Los ciberataques a cadenas de suministro se han duplicado en 2025, según un reciente análisis de Cipher, división de ciberseguridad del Grupo Prosegur.
Estas brechas de seguridad informática han supuesto, de acuerdo con los registros de la compañía, un coste medio de 4,33 millones de euros por incidente, con un coste anual global de 53.200 millones de dólares, casi 44.700 millones de euros al cambio.
Los datos confirman que este tipo de ataques se han consolidado como una de las principales amenazas a la ciberseguridad a escala global, al situarse entre las brechas más costosas y complejas de detectar y gestionar para las organizaciones.
De manera particular, según las conclusiones del análisis, un 22,5% de todas las brechas de seguridad registradas en 2025 involucraron a terceros o proveedores, el doble que en 2024.
Esta tendencia confirma, según los analistas, un cambio estructural en las tácticas de los atacantes, que priorizan el compromiso indirecto de las organizaciones a través de sus dependencias tecnológicas, proveedores de software, servicios cloud e integraciones SaaS.
Así mismo, e informe subraya, además, que las organizaciones tardan una media de 254 días en detectar y contener una brecha originada en la cadena de suministro, lo que amplifica su impacto operativo, económico y reputacional.
Más ataques con IA en 2026
En este mismo sentido, de acuerdo con Cipher, casos recientes en grandes cadenas de distribución y fabricantes industriales evidencian que estos incidentes pueden provocar interrupciones operativas, paradas de producción y pérdidas millonarias en ingresos y valor de mercado.

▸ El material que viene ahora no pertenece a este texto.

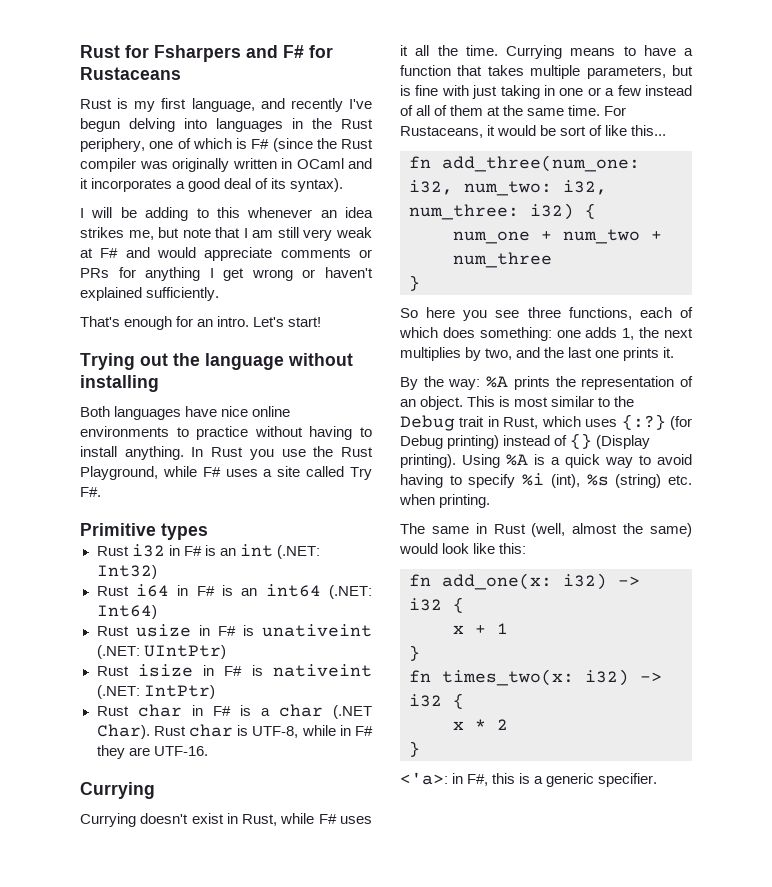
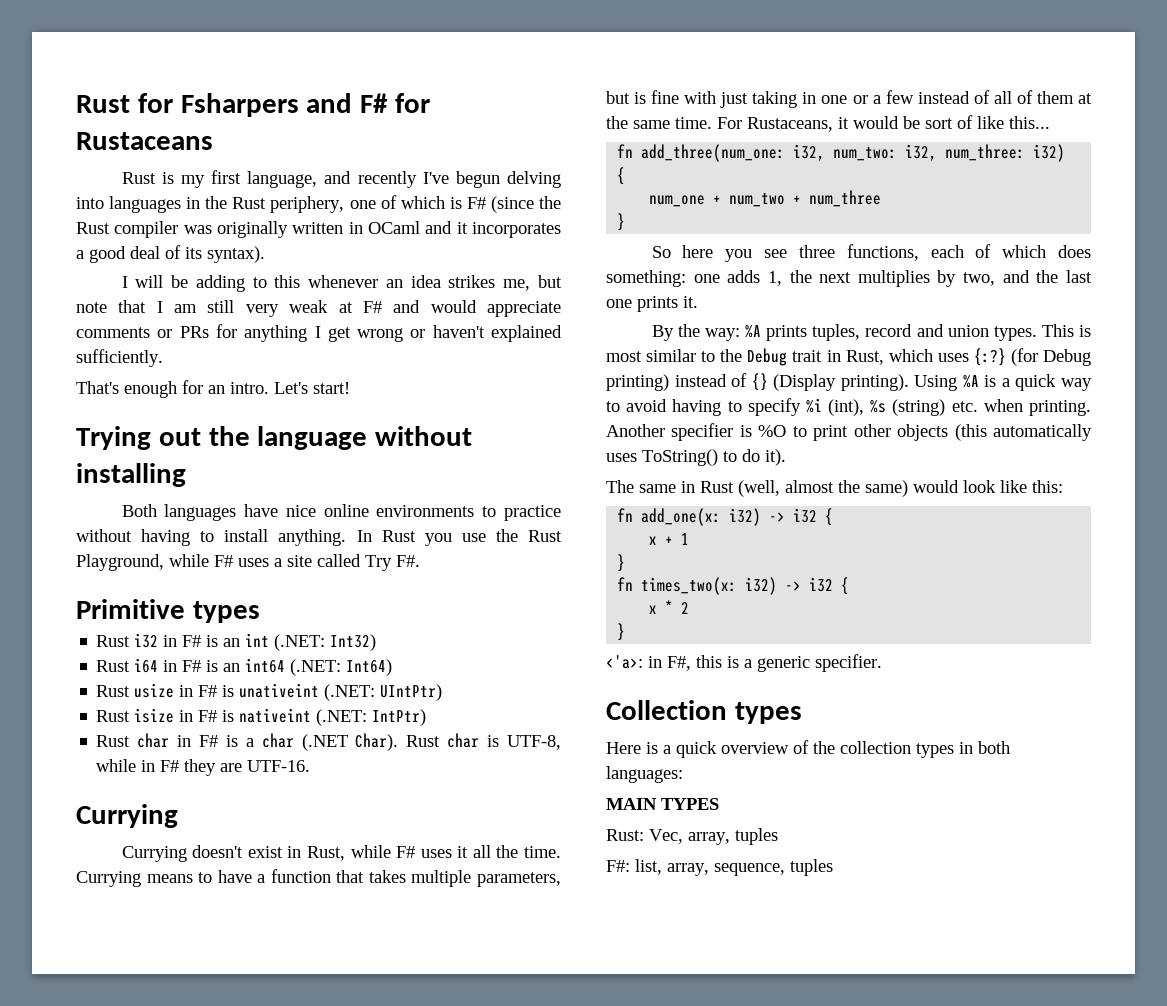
[555,376,693,390] [400,396,464,410] the representation of an object. -> [812,324,1037,341] tuples, record and union types.
(491, 501) none -> [606,423,1092,441] [606,449,786,466] Another specifier is %O to print other objects (this automatically uses ToString() to do it).
(658, 780) none -> [606,700,802,724] [606,740,1010,758] [606,766,683,783] [606,798,719,810] [606,828,778,845] [606,859,833,876] // Collection types // Here is a quick overview of the collection types in both languages: // MAIN TYPES // Rust: Vec, array, tuples // F#: list, array, sequence, tuples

De cara a 2026, la compañía anticipa una intensificación de los ataques a las cadenas de suministro especialmente con la inteligencia artificial, identidades digitales y servicios gestionados, así como una evolución del ransomware hacia modelos de triple extorsión.
En este contexto, el informe recomienda reforzar la gestión del riesgo de terceros, auditar integraciones críticas, adoptar arquitecturas Zero Trust y reducir drásticamente los tiempos de detección mediante sistemas avanzados de detección y respuesta gestionada.